18. The isolated complex of claim 17, wherein the anti-LAM antibody is a mAb binding to a D-mannan core structure or a D-arabinan branch structure, such as wherein the D-mannan core structure or D-arabinan branch structure is a tetra-arabinoside motif or hex-arabinan motif.

19 (canceled)

20. The isolated complex of claim 16, wherein the support is a bead, such as a magnetic bead, a microtiter well, a dipstick, a filter, or a membrane.
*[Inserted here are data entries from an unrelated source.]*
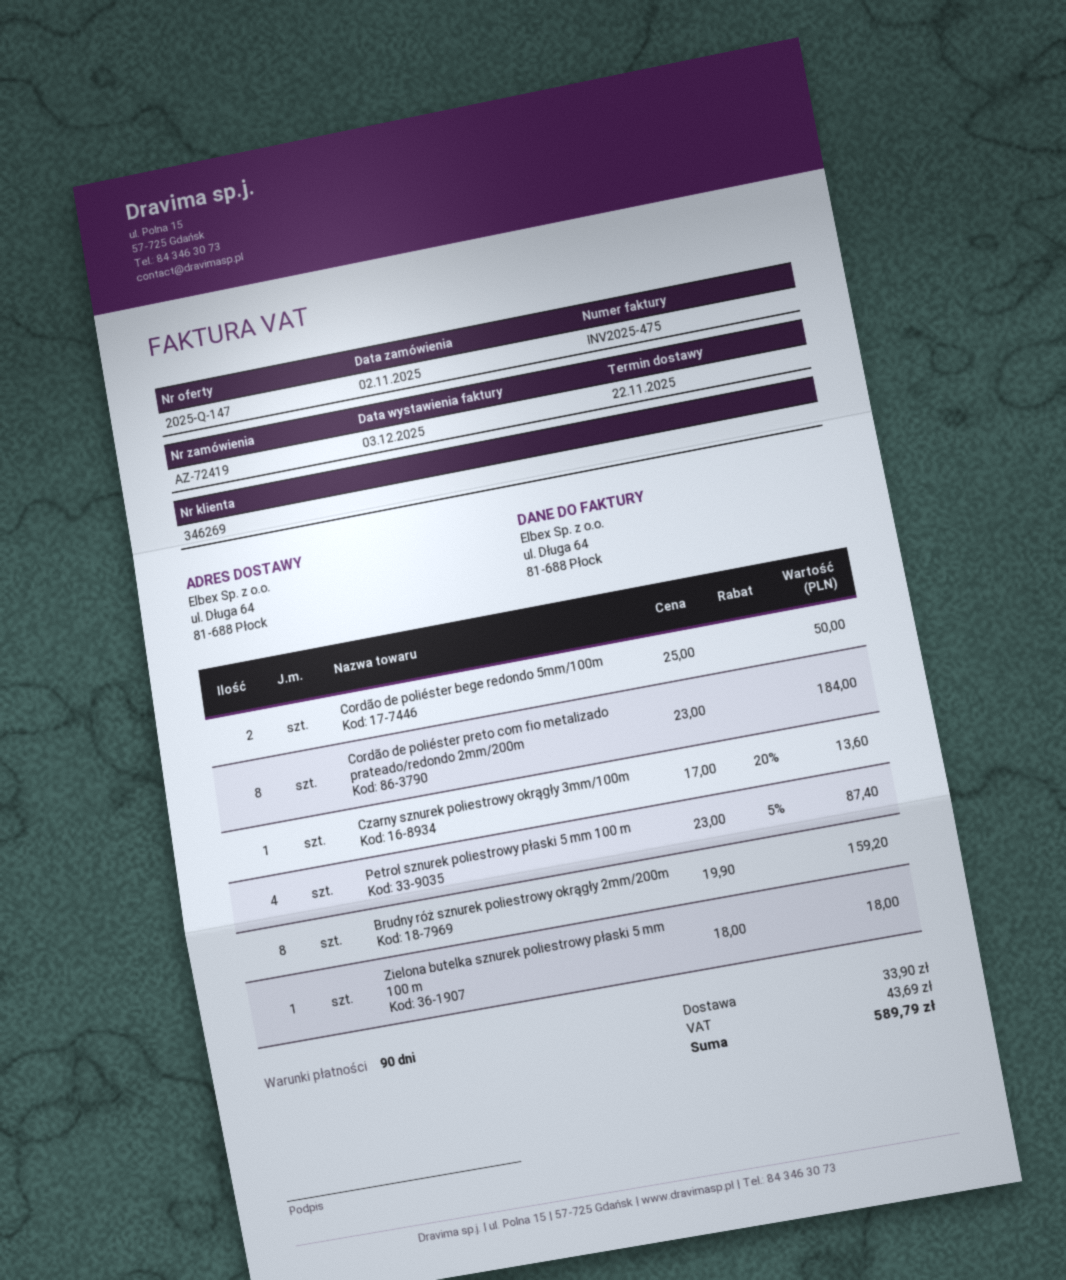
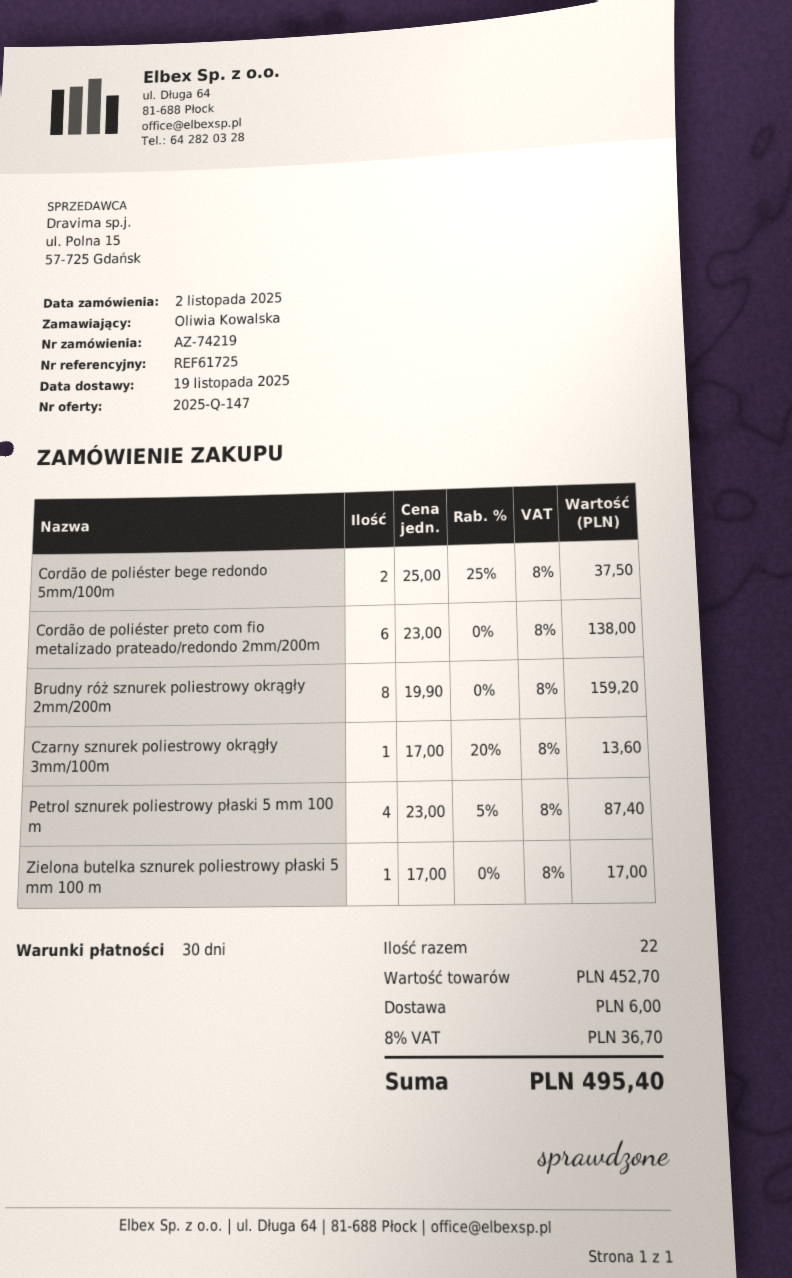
order number: AZ-72419 -> AZ-74219
delivery date: 2025-11-22 -> 2025-11-19
payment terms: 90 days -> 30 days
Cordão de poliéster bege redondo 5mm/100m: 2 x 25.00 = 50.00 -> 2 x 25.00 - 25% = 37.50
Cordão de poliéster preto com fio metalizado prateado/redondo 2mm/200m: 8 x 23.00 = 184.00 -> 6 x 23.00 = 138.00
Zielona butelka sznurek poliestrowy płaski 5 mm 100 m: 1 x 18.00 = 18.00 -> 1 x 17.00 = 17.00
shipping: 33.90 -> 6.00
tax: 43.69 -> 36.70
total: 589.79 -> 495.40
21. A kit comprising microvirin-N bound to a support.

22. The kit of claim 21, further comprising an antibody that is selective for binding to lipoarabinomannan (LAM), such as a labeled anti-LAM antibody.

23. The kit of claim 22, wherein the anti-LAM antibody is a mAb binding to a D-mannan core structure or a D-arabinan branch structure, such as a tetra-arabinoside motif or hexa-arabinan motif.

24. (canceled)

25. The kit of claim 21, further comprising one or more of (i) instructions for performing an assay for detecting mannose-capped lipoarabinomannan in a sample, (ii) mannose-capped lipoarabinomannan, (iii) a reagent comprising a D-mannan core structure or a D-arabinan branch structure, such as a tetra-arabinoside motif or hexa-arabinan motif, (iv) or one or more solutions for diluting a reagent in said kit.